Assessing Mining-Induced Groundwater Level Decline Using Integrated Spatial and Statistical Techniques in the Moher Sub-basin, Singrauli Coalfield, India
摘要
Groundwater is a critical freshwater resource that underpins India’s agricultural productivity and drinking water security, yet it faces increasing stress from anthropogenic pressures, particularly coal mining. This study assessed mining-induced groundwater level (GWL) decline in the Moher sub-basin of the Singrauli coalfield using ground-based and satellite observations from 2006/2007 to 2020. Satellite analysis revealed a substantial expansion of mining activities, with the mining area increasing from 34.77 km2 in 2007 to 92.47 km2 in 2020. The Mann–Kendall test and Sen’s slope estimator indicated a statistically significant increasing trend (Z = + 5.15) with an average annual growth rate in mining area of 4.22 km2 year⁻1. Normalized difference vegetation index (NDVI) analysis showed a marginal rise in mean vegetation index (0.200 to 0.242), suggesting limited ecological recovery, while persistently low NDVI values over central mining zones indicate continued landscape disturbance.
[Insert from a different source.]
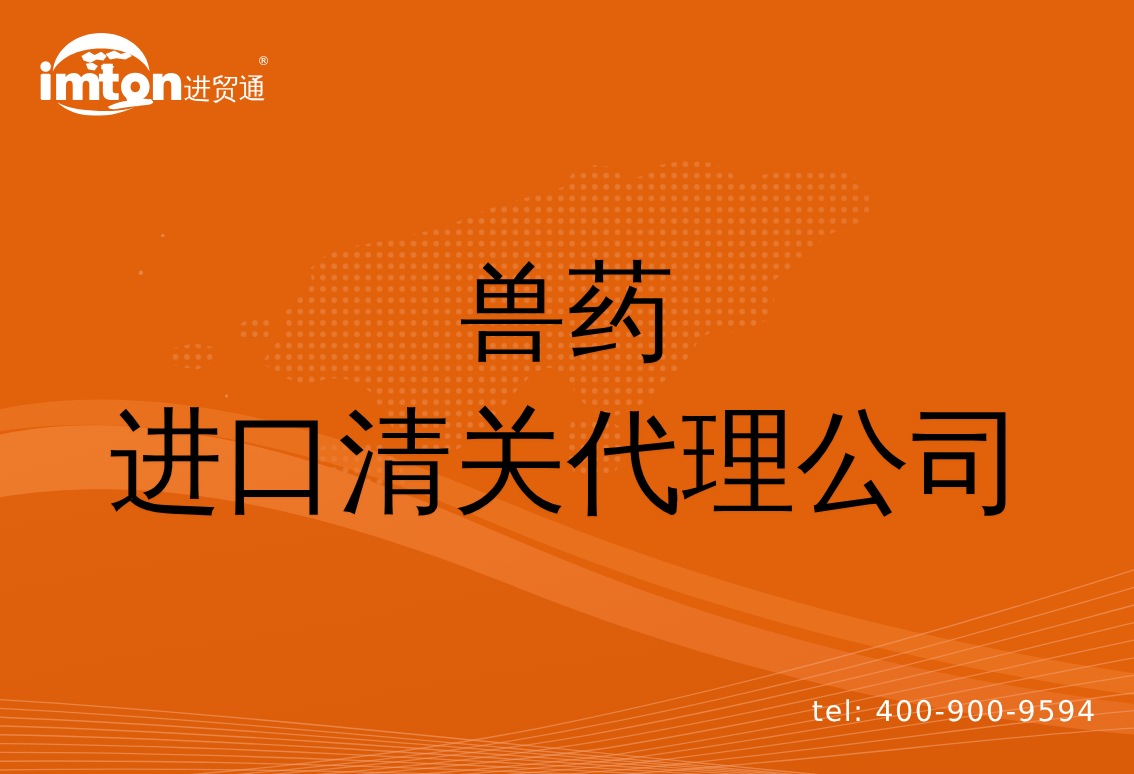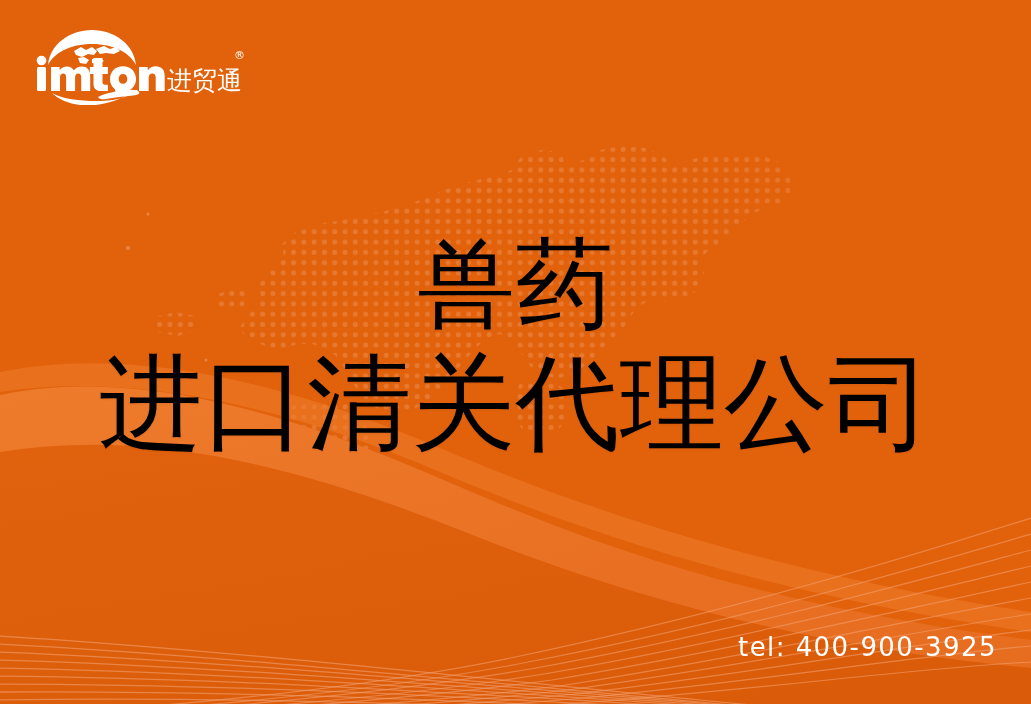"进口清关代理公司" .headline .line2 { margin-top: 4px -> 20px }
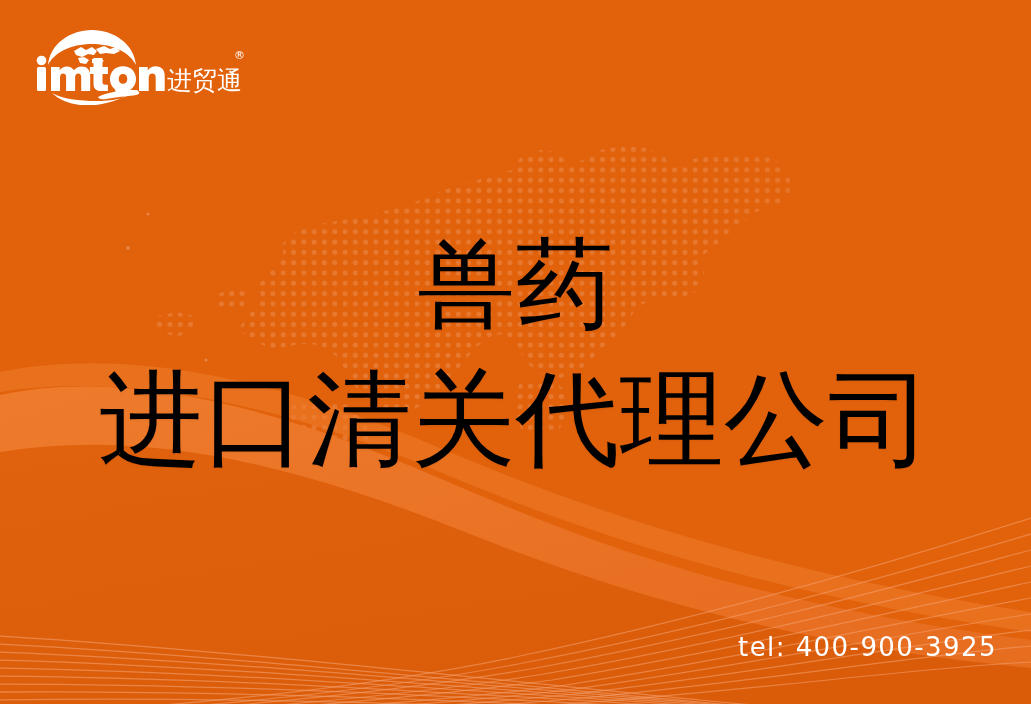"tel: 400-900-3925" div.phone { text: 400-900-3925 -> 400-900-9594 }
Despite an increasing rainfall trend, GWL exhibited consistent declines near active mines, with depletion rates of 0.63 m year⁻1 (pre-monsoon) and 0.59 m year⁻1 (post-monsoon). The dynamic groundwater reserve declined by approximately 5.1 million m3 within a 77.65 km2 zone of influence, primarily due to mine dewatering. To simulate and predict GWL variation, an artificial neural network (ANN) model was developed using mining area, monsoon rainfall, temperature, and evaporation as predictors. The two-layer feed-forward and nonlinear auto regressive exogenous (NARX) networks demonstrated strong predictive performance, emphasizing the utility of machine learning in quantifying hydrological impacts of opencast mining and supporting sustainable groundwater management and environmental impact assessment (EIA).